__About this exercise__:
Repeat the records exactly, minus the pictures.

__Given entries__:

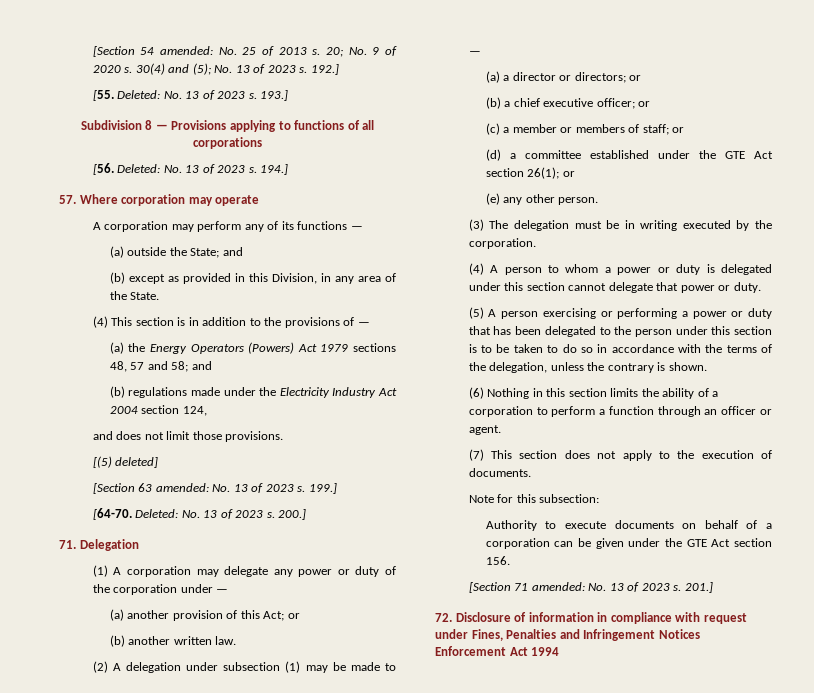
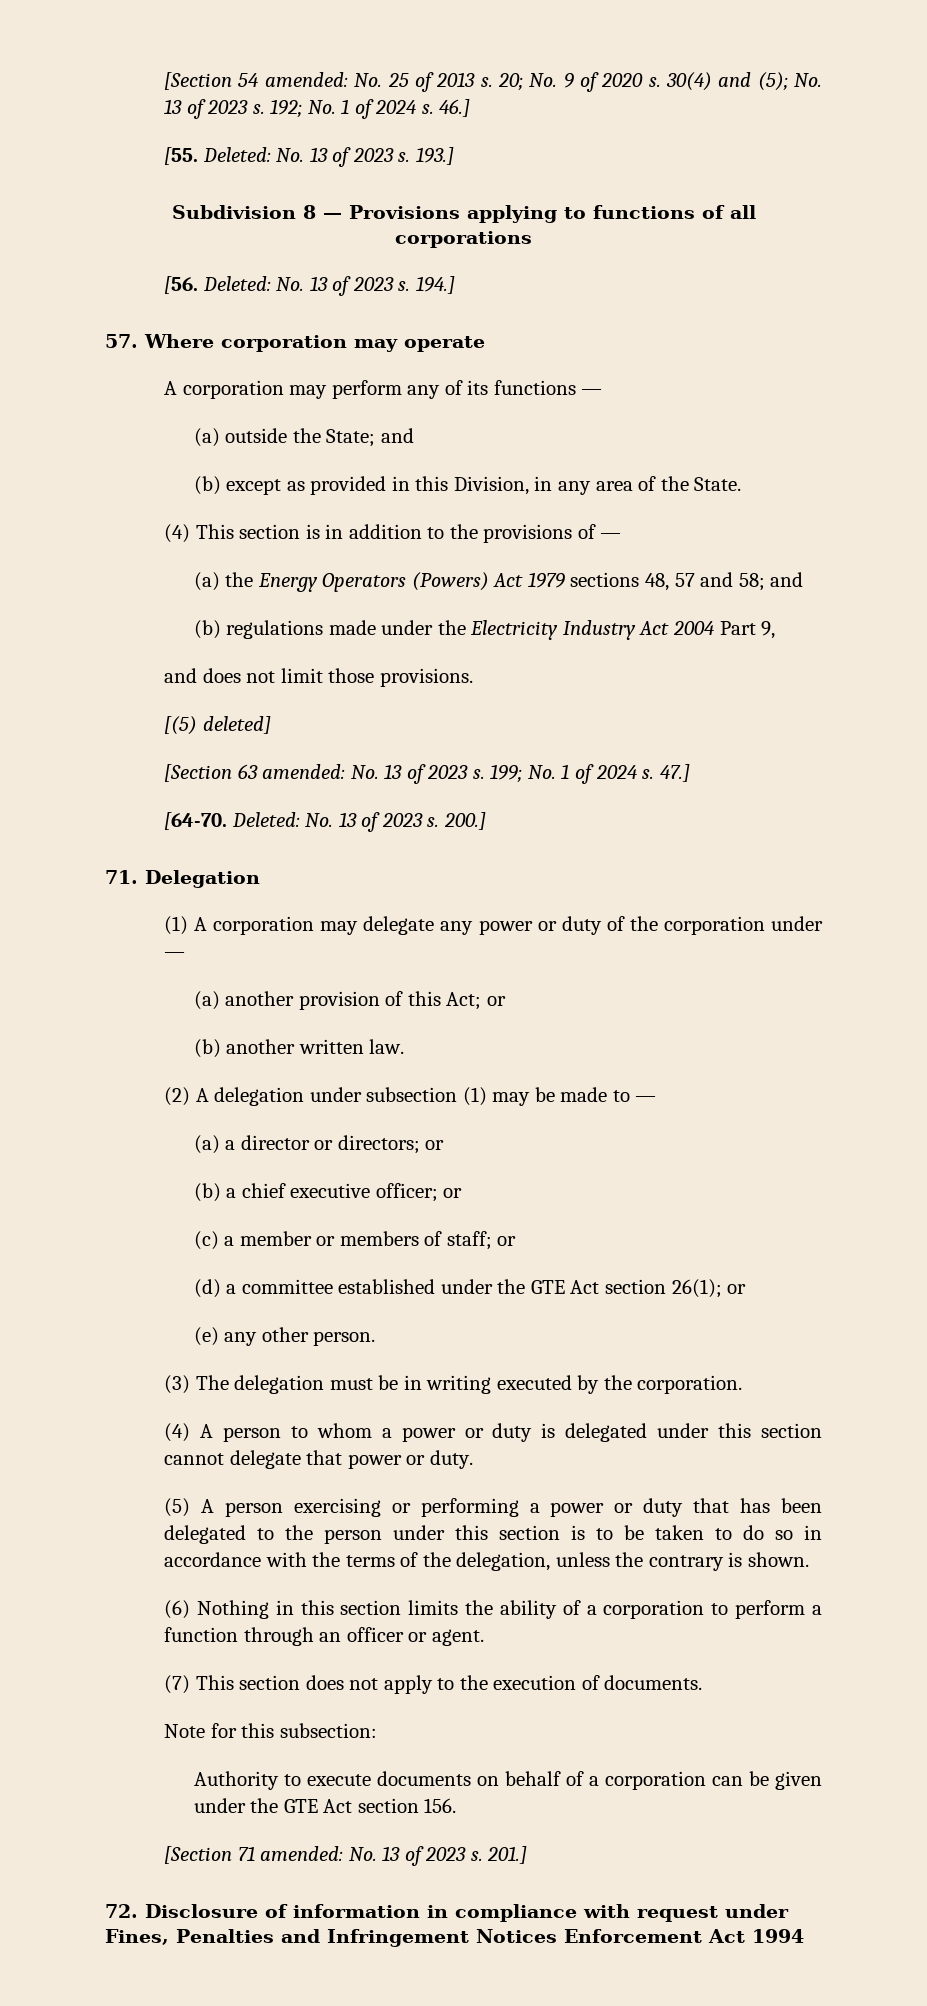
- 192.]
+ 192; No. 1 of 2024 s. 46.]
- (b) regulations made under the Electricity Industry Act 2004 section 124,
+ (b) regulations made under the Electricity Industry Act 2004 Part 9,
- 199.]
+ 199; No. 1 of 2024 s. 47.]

__Exercise solution__:
- 192.]
+ 192; No. 1 of 2024 s. 46.]
- (b) regulations made under the Electricity Industry Act 2004 section 124,
+ (b) regulations made under the Electricity Industry Act 2004 Part 9,
- 199.]
+ 199; No. 1 of 2024 s. 47.]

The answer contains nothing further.